Va assolutamente conservato. Finché ci saranno scuole in cui non si è mai
raccontato della Shoah dobbiamo impegnarci con tutti i mezzi possibili a colmare
questa grave lacuna. Io per esempio, nel 1974, in Polonia, feci richiesta per
ottenere un documentario girato dai nazisti nel ghetto di Varsavia.
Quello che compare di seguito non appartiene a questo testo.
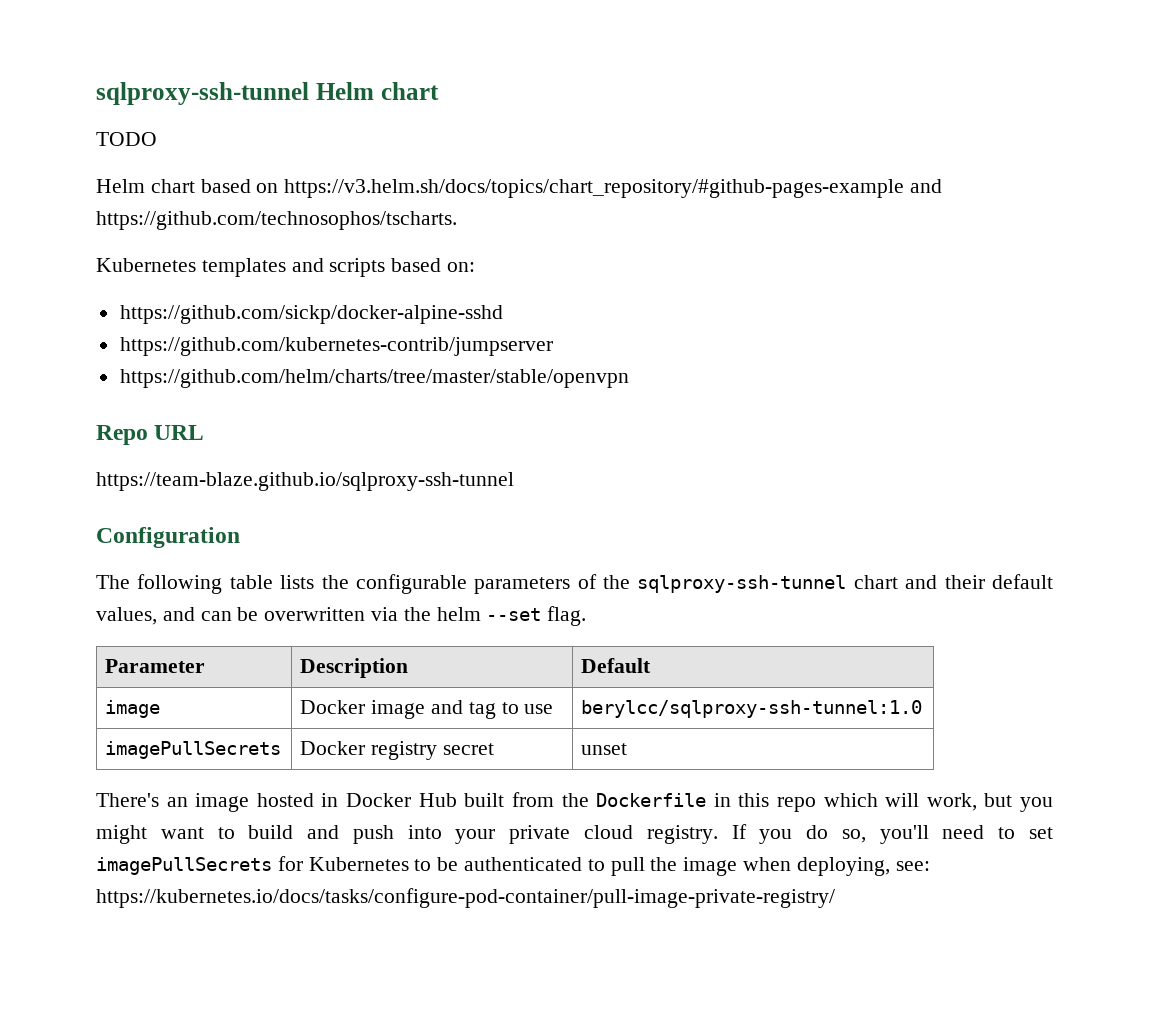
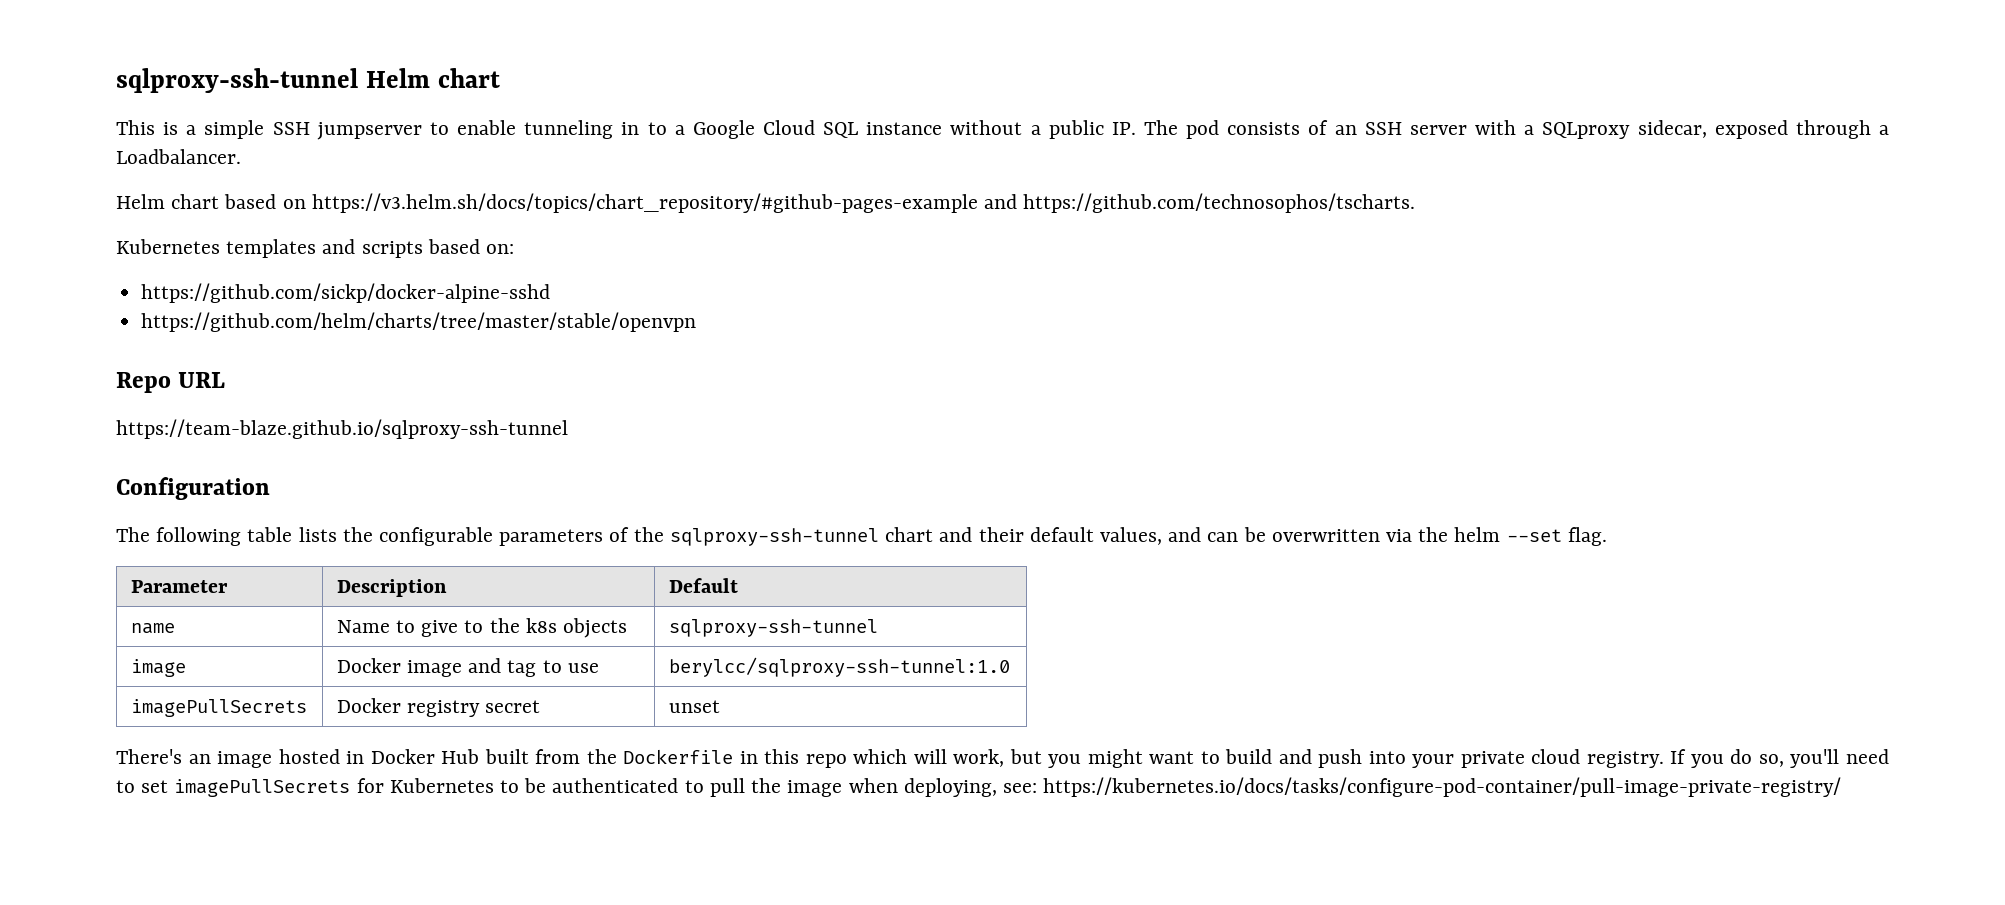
[96,132,157,146] TODO -> [116,120,1890,140] [116,149,241,164] This is a simple SSH jumpserver to enable tunneling in to a Google Cloud SQL instance without a public IP. The pod consists of an SSH server with a SQLproxy sidecar, exposed through a Loadbalancer.
[119,337,553,356] // https://github.com/kubernetes-contrib/jumpserver -> (551, 293) none
(652, 665) none -> [130,623,175,634] [336,618,628,638] [668,619,878,637] // name | Name to give to the k8s objects | sqlproxy-ssh-tunnel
S’intitolava Requiem per 500.000. Mi impegnai. Ci riuscii, pagando. Lo
feci proiettare a Roma nella comunità di S.
Egidio
in occasione dei 25 anni dalla deportazione dal Ghetto di Roma. In seguito
realizzai la stessa cosa in altre città italiane. Poi nel 1978 regalai il
documentario al CDEC (Centro documentazione ebraica contemporanea) di Milano: fu
la prima pellicola della loro grande cineteca.
Da
un articolo a firma del sociologo Franco Ferrarotti, pubblicato su un
recentissimo numero de Il Messaggero, abbiamo appreso che 1 giovane su 4
sarebbe razzista. Cosa c’è da fare ancora, secondo lei, per risolvere questo
antico, doloroso e pernicioso vulnus sociale?
Continuare
a parlarne, ma soprattutto testimoniare, attraverso, per esempio, le mie
raccolte o documentari veri come il mio Requiem o ancora le interviste ai
sopravvissuti, finché saranno ancora in vita...
Nota:
parte dei proventi della
vendita del catalogo della mostra saranno destinati al già citato ospedale Alyn
e al museo israeliano Yad Layeled dedicato al 1.500.000 di bambini ebrei
trucidati dai nazisti nei campi di concentramento.